Wednesday, May 25, 2005

The feminism which ends in tears

Virginia Haussegger is becoming well-known in Australia as a feminist critic of feminism.

She already had a public profile as a TV journalist when she wrote an explosive newspaper article in 2002, The sins of our feminist mothers.

In this article she describes how her generation of women was brought up to believe “We could be and do whatever we pleased”. This is the basic principle of liberalism: that we should be “free” to create who we are and what we do through our own individual choices.

At first things seemed to go well. She writes of a generation of women who “crashed through barriers and carved out good, successful and even some brilliant careers.”

But the story ends unhappily. The feminist mothers forgot “to warn us that we would need to stop, take time out and learn to nurture our partnerships and relationships.”

Virginia Haussegger describes very well the incompetent attitude to relationships of women brought up in a culture of liberal individualism:

For those of us that did marry, marriage was perhaps akin to an accessory. And in our high-disposable-income lives, accessories pass their use-by date, and are thoughtlessly tossed aside. Frankly, the dominant message was to not let our man, or any man for that matter, get in the way of career and our own personal progress.


Nor did the feminist mothers warn their daughters of the biological clock, so that:

We are the ones, now in our late 30s and early 40s, who are suddenly sitting before a sheepish doctor listening to the words:

“Well, I’m sorry, but you may have left your run too late. Women at your age find it very difficult to get pregnant naturally ...”

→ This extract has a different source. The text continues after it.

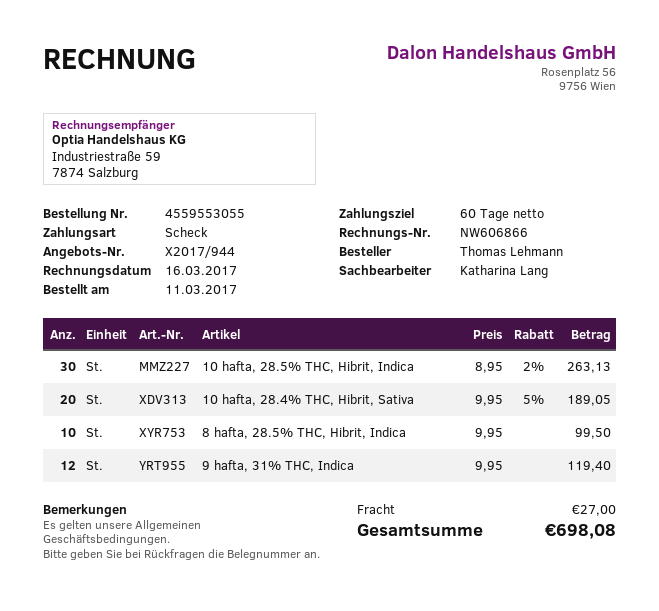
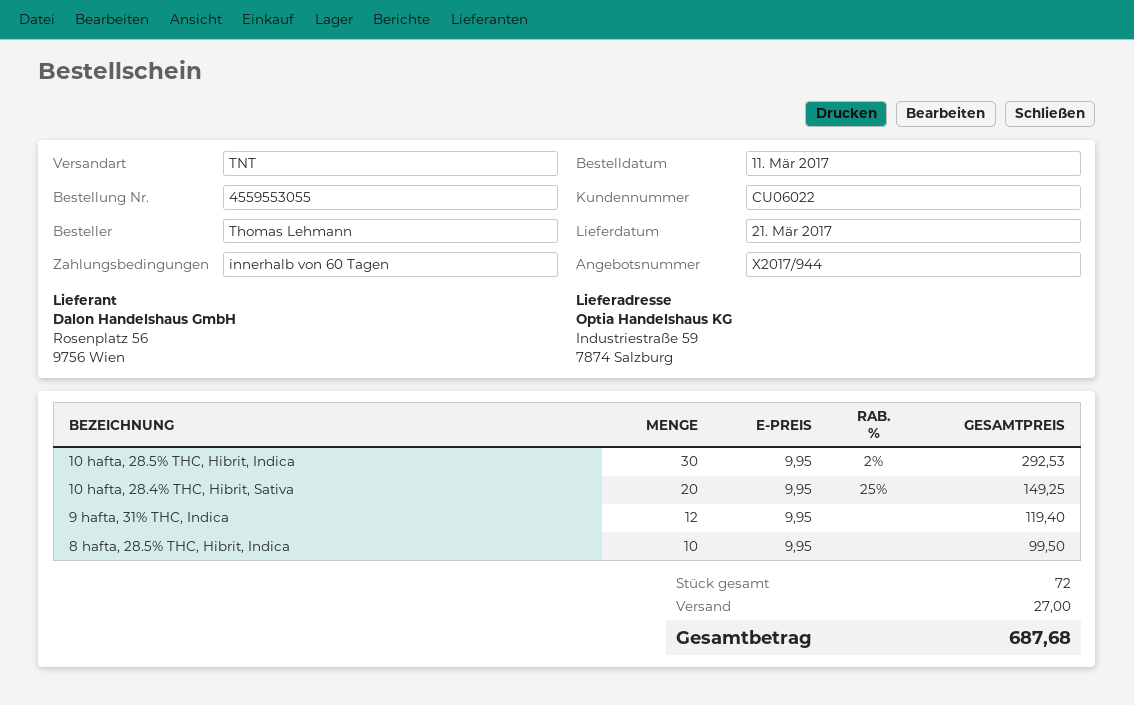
10 hafta, 28.5% THC, Hibrit, Indica: 30 x 8.95 - 2% = 263.13 -> 30 x 9.95 - 2% = 292.53
10 hafta, 28.4% THC, Hibrit, Sativa: 20 x 9.95 - 5% = 189.05 -> 20 x 9.95 - 25% = 149.25
total: 698.08 -> 687.68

For Virginia Haussegger the end result is that,

here we are, supposedly “having it all” as we edge 40; excellent education; good qualifications; great jobs; fast-moving careers; good incomes ... It’s a nice caffe-latte kind of life, really.

But the truth is – for me at least – the career is no longer a challenge, the lifestyle trappings are joyless ... and the point of it all seems, well, pointless.

I am childless and I am angry. Angry that I was so foolish to take the word of my feminist mothers as gospel. Angry that I was daft enough to believe female fulfilment came with a leather briefcase.

It was wrong. It was crap.


Of course, Virginia Haussegger received a bucketing from the sisterhood for her bold complaints. She has, though, held firm in making criticisms of feminism, even publishing a book this month, Wonder Woman, in which she declares feminism to be “an inadequate structure from which to build a life.”

I haven’t read the book, so I don’t know how far she goes in really challenging feminism. Not too far, I expect, as this would require a radical rethinking of the way things are valued in a liberal society.

Is the important thing in life, as liberals claim, establishing an unimpeded individual choice? If yes, then women who break down traditional restrictions on their choices, for instance by “breaking through” career barriers, really are the feminist heroines they are made out to be.

But what if this assumption is wrong? What if the important thing is to fulfil the better and deeper parts of our own inborn natures? Then the task would not be to break through traditional stereotypes but to create the best conditions in which we could fulfil our masculine or feminine natures – for instance, by protecting the conditions in which women could express and experience marital and maternal love.

Virginia Haussegger is trying to warn us that even when the liberal option is undertaken most successfully, even when we create the greatest level of individual autonomy, in which our individual choices are least impeded, all we get is a pleasant and comfortable, but barren and pointless existence.